"Which is good!"
"Not for a renter, though. It's already too expensive to live here. I mean, look at all the homeless in the Tenderloin."
"You will always have bums. In every society, there are winners and losers. Those bums should be put in work camps and made to be productive."
We were standing in a two-story extension Hung was adding to his home. In the main house, Hung's aging parents sat mostly in silence on matching recliners. The Mexican construction crew was out to lunch.
It is estimated that nearly 20% of the homes being sold in the Bay Area are being snatched up by foreign buyers, paying cash, with about half of them Chinese. In Palo Alto, one of the toniest Bay Area cities, Chinese alone are responsible for more than a quarter of real estate sales. In adjacent Los Altos, the most expensive housing market in the entire country, Chinese buyers don't shy away from mansions that cost several million dollars, and instead of haggling down, they often pay more than the list price, sometimes six-figure more, just to get what they want. Sometimes a Chinese buyer would buy without having seen the property in person, and he might leave his new home empty for months after purchase. In China, the land under each house cannot be owned outright but only leased from the government for 70 years, with terms for renewal uncertain, and it wasn't so long ago that private property was seen as the ultimate evil. To protect their wealth, then, the richest Chinese are buying in California. Ken DeLeon advertises in China, then guides visiting Chinese on a tour to inspect palatial homes. To move them around, he has bought not just a Mercedes van but a plane, on which two number 8's in Chinese have been affixed for luck. To appeal to Chinese buyers, realtors have also asked municipalities to remove the number four from certain addresses. In Chinese, four sounds like death.
When the Chinese first came to California in the mid 19th century, they weren't so feted. Though welcomed by white bosses for their cheap labor, they were despised by the white working class for taking away jobs. Groups such as the Anti-Coolie Association and the Supreme Order of the Caucasians sprung up to oppose the Chinese presence. Organized labor was their sworn enemy.
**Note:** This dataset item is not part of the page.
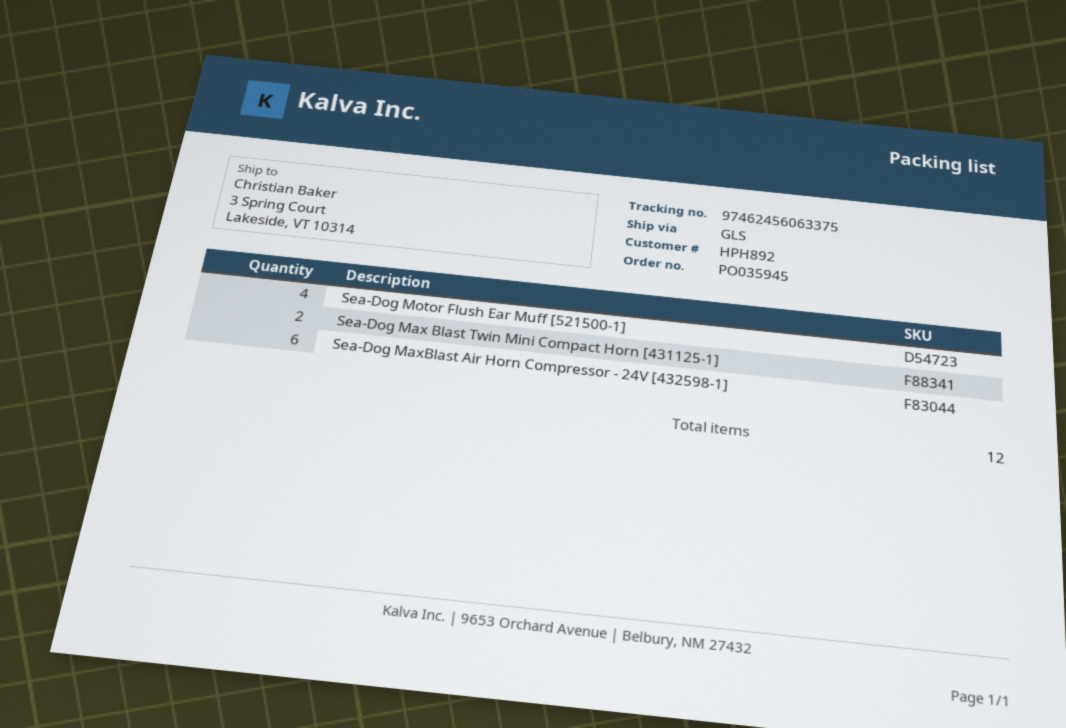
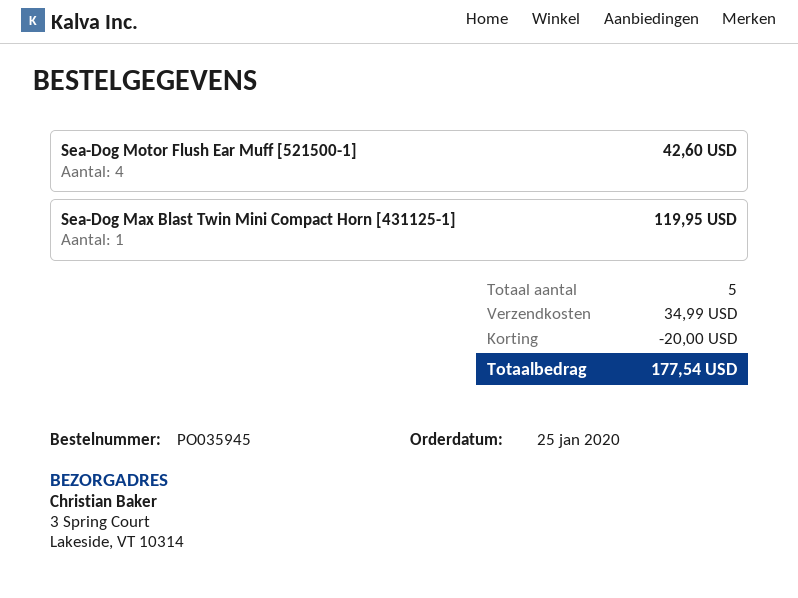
Sea-Dog Max Blast Twin Mini Compact Horn [431125-1]: 2 -> 1
Sea-Dog MaxBlast Air Horn Compressor - 24V [432598-1]: 6 -> none
total quantity: 12 -> 5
In 1887, Denis Kearney of the California's Workingmen's Party gave this address:
"Our moneyed men have ruled us for the past thirty years. Under the flag of the slaveholder they hoped to destroy our liberty. Failing in that, they have rallied under the banner of the millionaire, the banker and the land monopolist, the railroad king and the false politician, to effect their purpose.
["] They have seized upon the government by bribery and corruption. They have made speculation and public robbery a science. The have loaded the nation, the state, the county, and the city with debt. They have stolen the public lands. They have grasped all to themselves, and by their unprincipled greed brought a crisis of unparalleled distress ["]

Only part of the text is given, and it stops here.